Another laugh. «Even better, Blade. I may use the knife on a few Goharans. No one but you and I will know how I got it. Now-best you go.»
Blade agreed. As he climbed the ladder from the hold, he wondered how long the Goharans would be able to keep Khraishamo a live prisoner. He didn't envy the men who would have the job.
At a steady seventy to eighty miles a day, the convoy ploughed its way northward. The days were still warm and bright, but now the nights were cool and the deck was slick with dew when Blade awoke in the morning. On the seventh day he awoke to find the sea shrouded in fog and the sails hanging as limp as wet laundry from the yards.
Nemyet shrugged. «If we didn't run into fog at least once coming north, I'd say something was wrong.»
«What about the Sarumi?»
Nemyet's raised eyebrows told Blade he'd been guilty of bad manners, calling the «Bloodskins» by their proper name. Blade ignored the captain. He was going to maintain a detached objective attitude, suitable to his cover story as a historian from the future. That meant not letting the Goharans lead him by the nose into all their prejudices and quarrels.
Then Nemyet shrugged. «We're farther north than they often come. Even if Bloodskins are about, they'd have to find us first. Can you see them doing that in this?» He made a sweeping gesture at the fog.
«No, and I can't see anything else, either.»
«Exactly.» The captain went off laughing. Blade rather regretted that there wasn't much chance of another attack by the Sarumi. He'd probably fight them just as hard as he'd done the first time. He'd also look for a chance to release Khraishamo and let him escape to his own people.

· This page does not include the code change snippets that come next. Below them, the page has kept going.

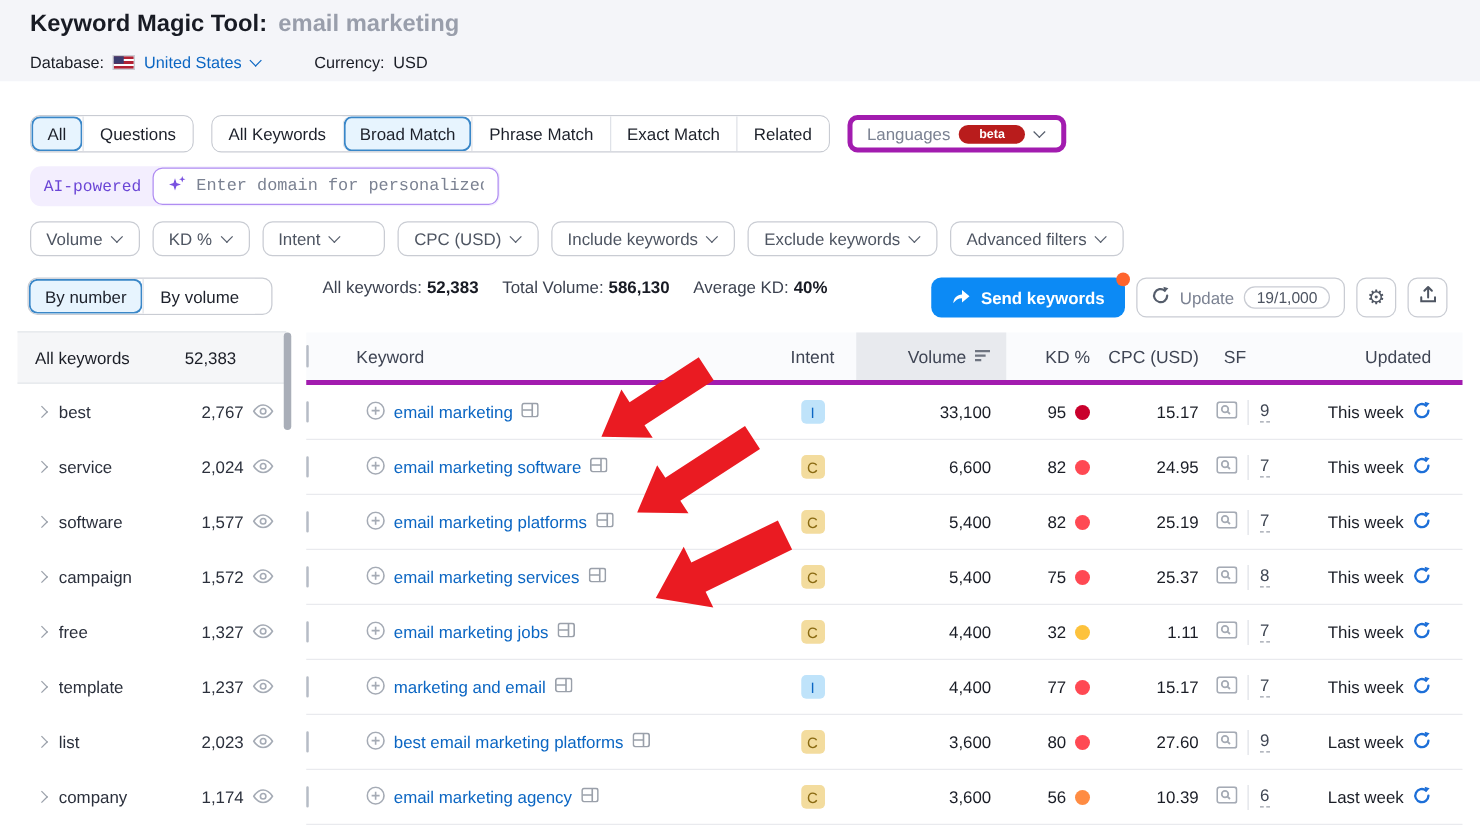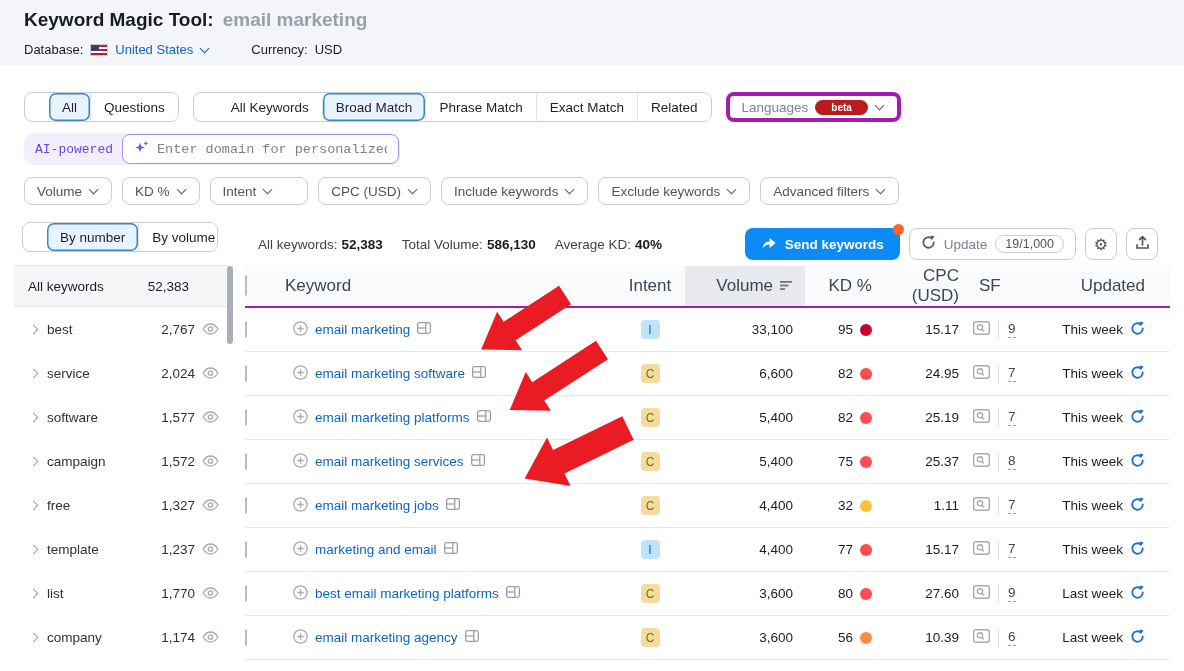--- a/index.html
+++ b/index.html
@@ -33,7 +33,7 @@
   .seg-group { display:flex; border:1px solid #c9ccd3; border-radius:8px; background:#fff; overflow:hidden; }
   .seg { height:28px; padding:0 13px; display:flex; align-items:center; font-size:13.5px; color:#1c202a;
     background:#fff; border:none; border-left:1px solid #dfe2e8; font-family:inherit; cursor:pointer; white-space:nowrap; }
-  .seg:first-child { border-left:none;margin-left:24px; }
+  .seg:first-child { border-left:none; }
   .seg.sel { background:#e7f4fe; box-shadow:inset 0 0 0 1.5px #3a87c8; border-radius:7px; }
   .lang-btn { display:flex; align-items:center; height:30px; padding:0 12px; border:4px solid #a21caf;
     border-radius:8px; background:#fff; font-size:13.5px; color:#7b8292; font-family:inherit; cursor:pointer; }

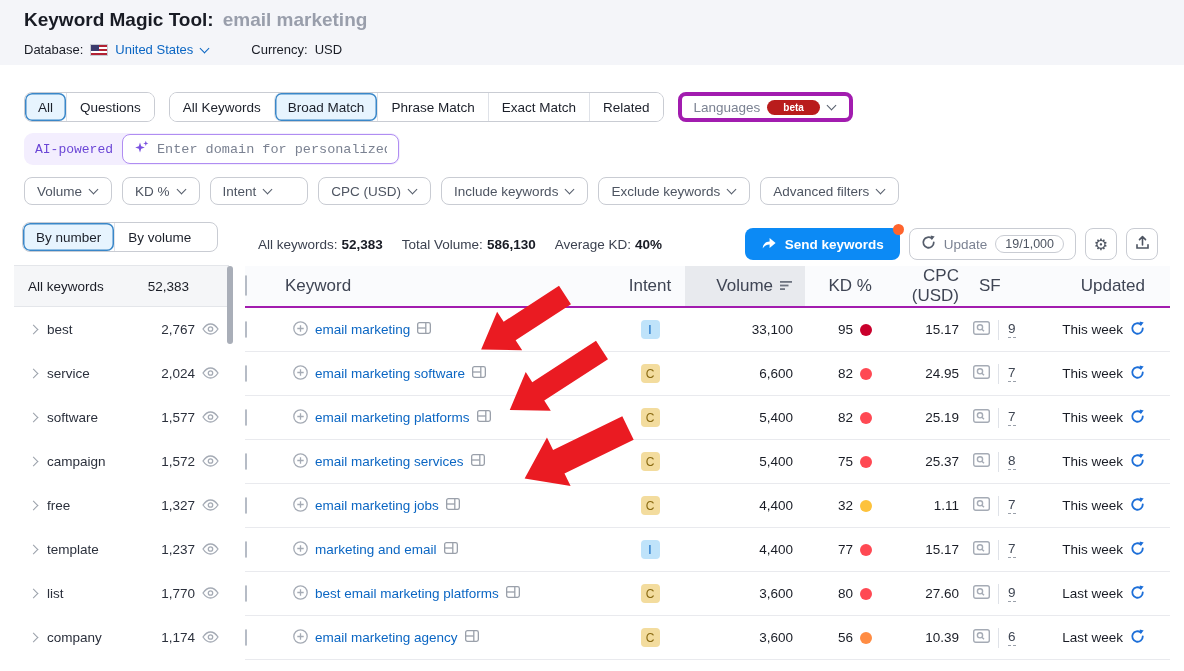--- a/index.html
+++ b/index.html
@@ -68,7 +68,7 @@
 
   
   .table-sec { position:absolute; left:245px; top:222px; width:925px; }
-  .tbar { height:44px; display:flex; align-items:center; padding:0 12px 0 13px; }
+  .tbar { height:44px; display:flex; align-items:flex-start; padding:0 12px 0 13px; }
   .stats { display:flex; gap:19px; font-size:13.5px; color:#3c4250; }
   .stat b { color:#181b24; margin-left:4px; }
   .tbar-right { margin-left:auto; display:flex; align-items:center; gap:9px; }

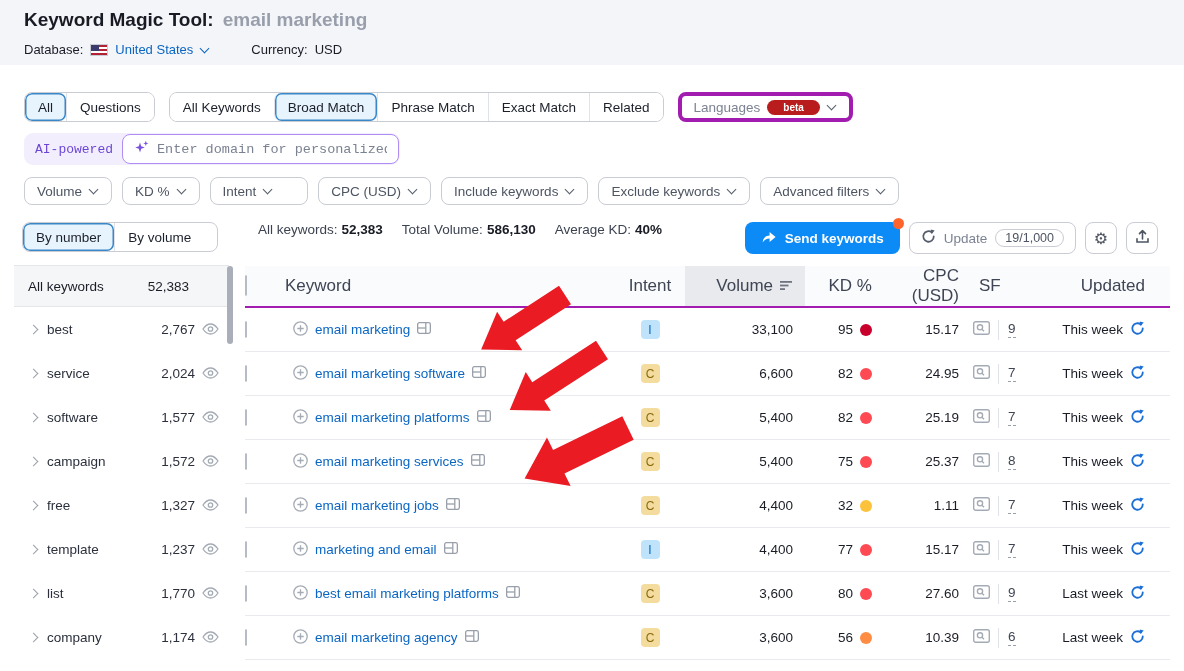--- a/index.html
+++ b/index.html
@@ -82,7 +82,7 @@
     border:1px solid #c9ccd3; border-radius:8px; cursor:pointer; font-size:16px; color:#4e5562; }
 
   .grid { display:grid; grid-template-columns:40px 330px 70px 120px 75px 85px 70px 135px; align-items:center; }
-  .thead { height:42px; background:#fafbfd; border-bottom:2px solid #a21caf; font-size:17px; color:#3f4554; }
+  .thead { height:42px; background:#fafbfd; border-bottom:4px solid #a21caf; font-size:14px; color:#3f4554; }
   .thead .c-int { text-align:center; }
   .thead .c-vol { background:#e8eaee; height:100%; display:flex; align-items:center; justify-content:flex-end; gap:7px; padding-right:12px; }
   .thead .c-kd { text-align:right; padding-right:8px; }

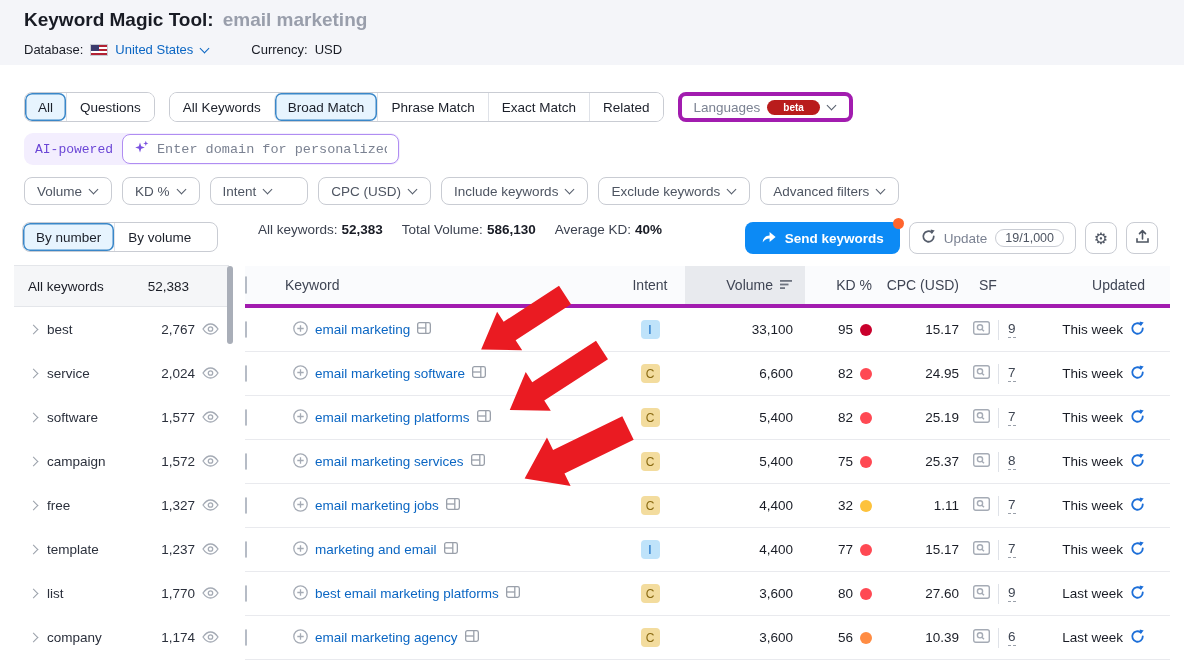--- a/index.html
+++ b/index.html
@@ -269,7 +269,7 @@
         <div class="side-item">
           <span class="chv right"></span>
           <span>list</span>
-          <span class="cnt">1,770</span>
+          <span class="cnt">2,023</span>
           <span class="eye">
             <svg width="17" height="12" viewBox="0 0 17 12">
               <path d="M1 6c2.2-3.3 4.7-5 7.5-5s5.3 1.7 7.5 5c-2.2 3.3-4.7 5-7.5 5S3.2 9.3 1 6Z" stroke="#a5abb5" stroke-width="1.3" fill="none"></path>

The convoy spent the whole day and part of the next becalmed in the fog. About noon on the second day, the mist began to break up and the wind rose until it was kicking up whitecaps. The merchant ships lurched and rolled violently enough to make Blade willing to stay seated most of the time, although his cast-iron stomach was nearly immune to seasickness. Some of the younger sailors weren't so lucky, and there was a good deal of cleaning up to be done.